Re: confusing top N results

Posted by chuang liu <li...@gmail.com>.
the full ordered results are always correct. I only had problem with the top
N results .

Chuang

On Thu, Dec 17, 2009 at 5:11 PM, Zaki Rahaman <za...@gmail.com>wrote:

> What multi-query release are you referring to? With multiquery execution on
> you should get the right results. I would check the logical and physical
> execution plan. As another test if you run with only store ordered see if
> the set of output files produced is correct.
>
> Sent from my iPhone
>
>
> On Dec 17, 2009, at 7:46 PM, chuang liu <li...@gmail.com> wrote:
>
>  Hi:
>>
>> We tried to get top N results after a groupby and sort, and got different
>> results with or without storing the full sorted results. Here is a
>> skeleton
>> of our pig script.
>>
>>  raw_data = Load '<input_files>' AS (f1, f2, ..., fn);
>>  grouped = group raw_data by (f1, f2);
>>  data = foreach grouped generate FLATTEN(group). SUM(raw_data.fk) as
>> value;
>>  ordered = order data by value DESC parallel 10;
>>  topn = limit ordered 10;
>>  store ordered into 'outputdir/full';
>>  store topn into 'outputdir/topn';
>>
>> With the statement 'store ordered ...', top N results are incorrect, but
>> without the statement, results are correct. Has anyone seen this before? I
>> know a similar bug has been fixed in the multi-query release. We are on
>> pig
>> .4 and hadoop .20.1.
>>
>> Thanks.
>>
>> Chuang
>>
>

Re: confusing top N results

Posted by Zaki Rahaman <za...@gmail.com>.
What multi-query release are you referring to? With multiquery  
execution on you should get the right results. I would check the  
logical and physical execution plan. As another test if you run with  
only store ordered see if the set of output files produced is correct.

Sent from my iPhone

On Dec 17, 2009, at 7:46 PM, chuang liu <li...@gmail.com> wrote:

> Hi:
>
> We tried to get top N results after a groupby and sort, and got  
> different
> results with or without storing the full sorted results. Here is a  
> skeleton
> of our pig script.
>
>  raw_data = Load '<input_files>' AS (f1, f2, ..., fn);
>  grouped = group raw_data by (f1, f2);
>  data = foreach grouped generate FLATTEN(group). SUM(raw_data.fk) as  
> value;
>  ordered = order data by value DESC parallel 10;
>  topn = limit ordered 10;
>  store ordered into 'outputdir/full';
>  store topn into 'outputdir/topn';
>
> With the statement 'store ordered ...', top N results are incorrect,  
> but
> without the statement, results are correct. Has anyone seen this  
> before? I
> know a similar bug has been fixed in the multi-query release. We are  
> on pig
> .4 and hadoop .20.1.
>
> Thanks.
>
> Chuang

RE: confusing top N results

Posted by Richard Ding <rd...@yahoo-inc.com>.
PIG-1169.

Thanks,
-Richard
-----Original Message-----
From: Mridul Muralidharan [mailto:mridulm@yahoo-inc.com] 
Sent: Tuesday, December 22, 2009 1:41 AM
To: pig-user@hadoop.apache.org
Subject: Re: confusing top N results


I have a feeling this is related to some other issue I have seen - 
probably the root is the same.
Someone attributed to some diamond optimization that pig tries to do
here.

Bottomline for me was, if there is a suffix tree between limit and 
store, or is a split after the limit, things fail.

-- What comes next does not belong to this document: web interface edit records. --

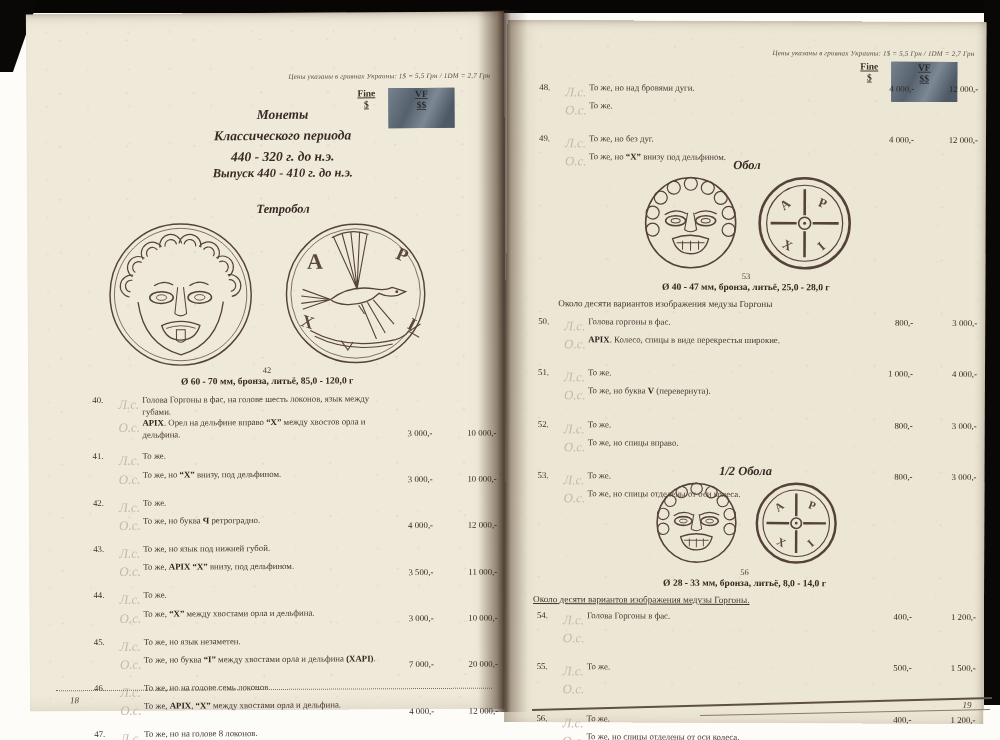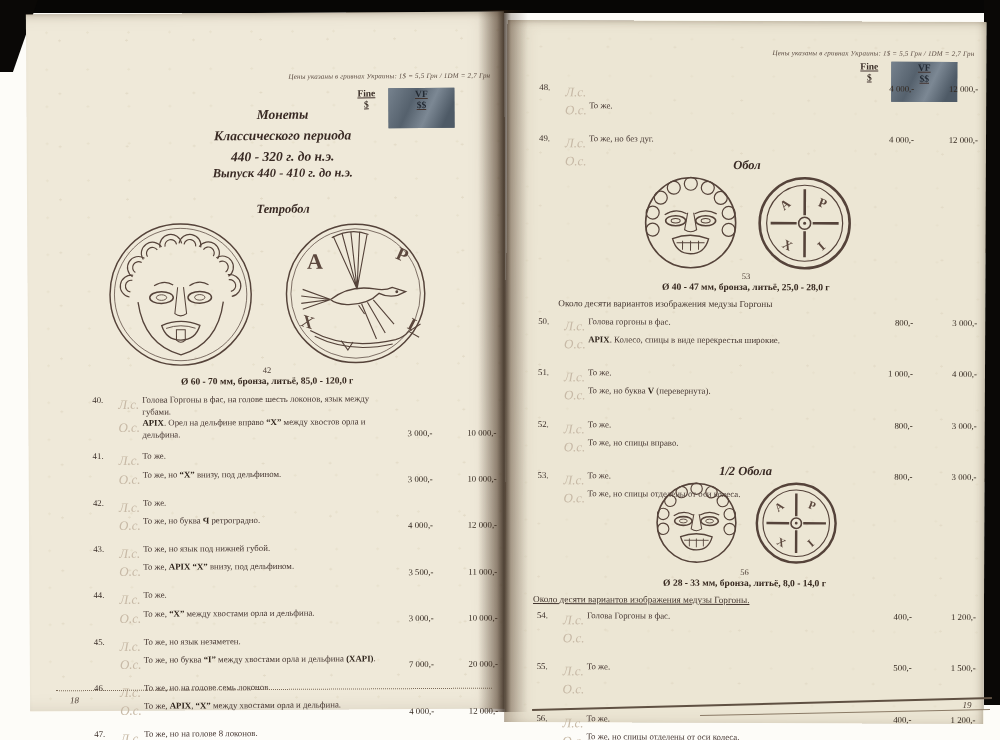--- a/index.html
+++ b/index.html
@@ -260,30 +260,32 @@
       <div class="vf-box">
         <div>VF</div>
         <div>$$</div>
       </div>
     </div>
 
     <div class="rows rows-right" style="top:62px;left:32px;right:8px;">
         <div class="item-row">
           <span class="num">48.</span>
           <span class="lb1 lbl">Л.с.</span>
+          <span class="t1"><span>То же, но над бровями дуги.</span></span>
           <span class="lb2 lbl">О.с.</span>
           <span class="t2"><span>То же.</span></span>
           <span class="price fine">4 000,-</span>
           <span class="price vf">12 000,-</span>
         </div>
         <div class="item-row">
           <span class="num">49.</span>
           <span class="lb1 lbl">Л.с.</span>
           <span class="t1"><span>То же, но без дуг.</span></span>
           <span class="lb2 lbl">О.с.</span>
+          <span class="t2"><span>То же, но </span><b>“X”</b><span> внизу под дельфином.</span></span>
           <span class="price fine">4 000,-</span>
           <span class="price vf">12 000,-</span>
         </div>
       </div>
 
     <div class="center-blk h-denom" style="top:137px;left:50px;width:380px;">Обол</div>
 
     <div class="coins" style="top:154px;left:128px;">
       <svg width="226" height="96" viewBox="0 0 226 96">
         <g stroke="#55433a" fill="none" stroke-width="1.6">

Your example below might be additional datapoint for the dev's in fixing

this issue (I dont know if there is a JIRA on this).

Regards,
Mridul

chuang liu wrote:
> Hi:
> 
> We tried to get top N results after a groupby and sort, and got
different
> results with or without storing the full sorted results. Here is a
skeleton
> of our pig script.
> 
>   raw_data = Load '<input_files>' AS (f1, f2, ..., fn);
>   grouped = group raw_data by (f1, f2);
>   data = foreach grouped generate FLATTEN(group). SUM(raw_data.fk) as
value;
>   ordered = order data by value DESC parallel 10;
>   topn = limit ordered 10;
>   store ordered into 'outputdir/full';
>   store topn into 'outputdir/topn';
> 
> With the statement 'store ordered ...', top N results are incorrect,
but
> without the statement, results are correct. Has anyone seen this
before? I
> know a similar bug has been fixed in the multi-query release. We are
on pig
> .4 and hadoop .20.1.
> 
> Thanks.
> 
> Chuang


Re: confusing top N results

Posted by Mridul Muralidharan <mr...@yahoo-inc.com>.
I have a feeling this is related to some other issue I have seen - 
probably the root is the same.
Someone attributed to some diamond optimization that pig tries to do here.

Bottomline for me was, if there is a suffix tree between limit and 
store, or is a split after the limit, things fail.


Your example below might be additional datapoint for the dev's in fixing 
this issue (I dont know if there is a JIRA on this).

Regards,
Mridul

chuang liu wrote:
> Hi:
> 
> We tried to get top N results after a groupby and sort, and got different
> results with or without storing the full sorted results. Here is a skeleton
> of our pig script.
> 
>   raw_data = Load '<input_files>' AS (f1, f2, ..., fn);
>   grouped = group raw_data by (f1, f2);
>   data = foreach grouped generate FLATTEN(group). SUM(raw_data.fk) as value;
>   ordered = order data by value DESC parallel 10;
>   topn = limit ordered 10;
>   store ordered into 'outputdir/full';
>   store topn into 'outputdir/topn';
> 
> With the statement 'store ordered ...', top N results are incorrect, but
> without the statement, results are correct. Has anyone seen this before? I
> know a similar bug has been fixed in the multi-query release. We are on pig
> .4 and hadoop .20.1.
> 
> Thanks.
> 
> Chuang